Task description:
Across the listing, how many lines contain "Eliz"? The reply is the number alone.

Given records:
^^^^^^^^

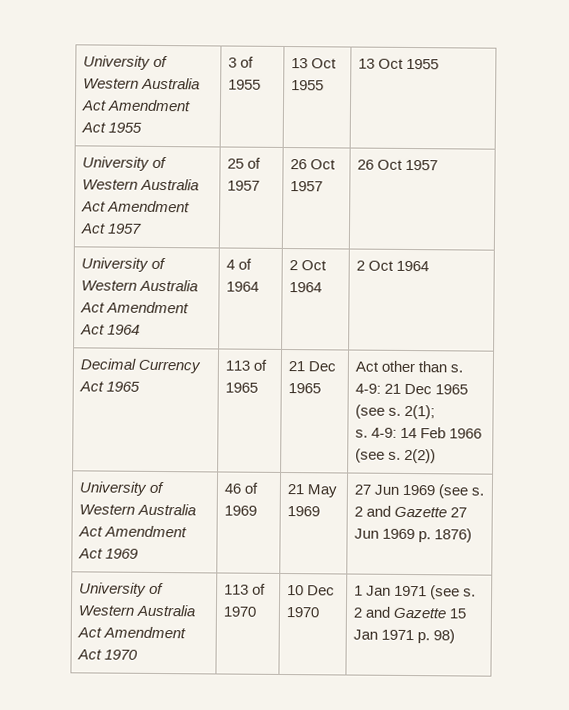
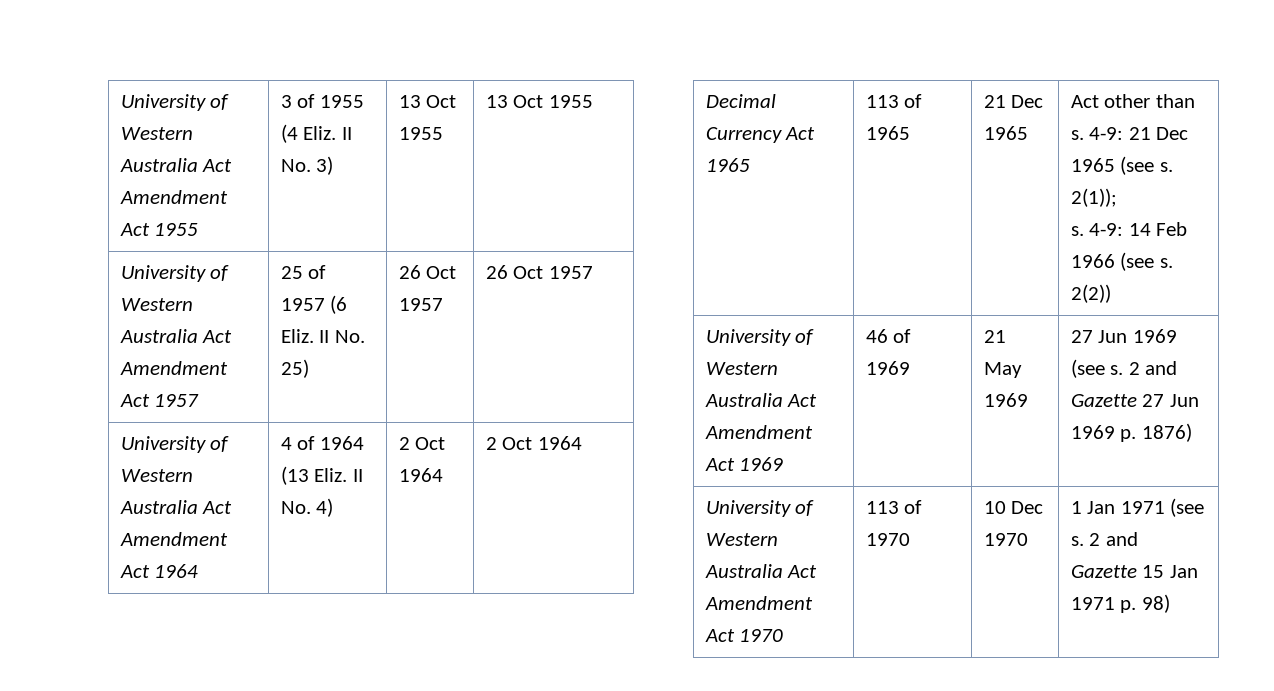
- University of Western Australia Act Amendment Act 1955 | 3 of 1955 | 13 Oct 1955 | 13 Oct 1955
+ University of Western Australia Act Amendment Act 1955 | 3 of 1955 (4 Eliz. II No. 3) | 13 Oct 1955 | 13 Oct 1955
- University of Western Australia Act Amendment Act 1957 | 25 of 1957 | 26 Oct 1957 | 26 Oct 1957
+ University of Western Australia Act Amendment Act 1957 | 25 of 1957 (6 Eliz. II No. 25) | 26 Oct 1957 | 26 Oct 1957
- University of Western Australia Act Amendment Act 1964 | 4 of 1964 | 2 Oct 1964 | 2 Oct 1964
+ University of Western Australia Act Amendment Act 1964 | 4 of 1964 (13 Eliz. II No. 4) | 2 Oct 1964 | 2 Oct 1964
- Decimal Currency Act 1965 | 113 of 1965 | 21 Dec 1965 | Act other than s. 4-9: 21 Dec 1965 (see s. 2(1);
+ Decimal Currency Act 1965 | 113 of 1965 | 21 Dec 1965 | Act other than s. 4-9: 21 Dec 1965 (see s. 2(1));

^^^^^^^^

Worked solution:
3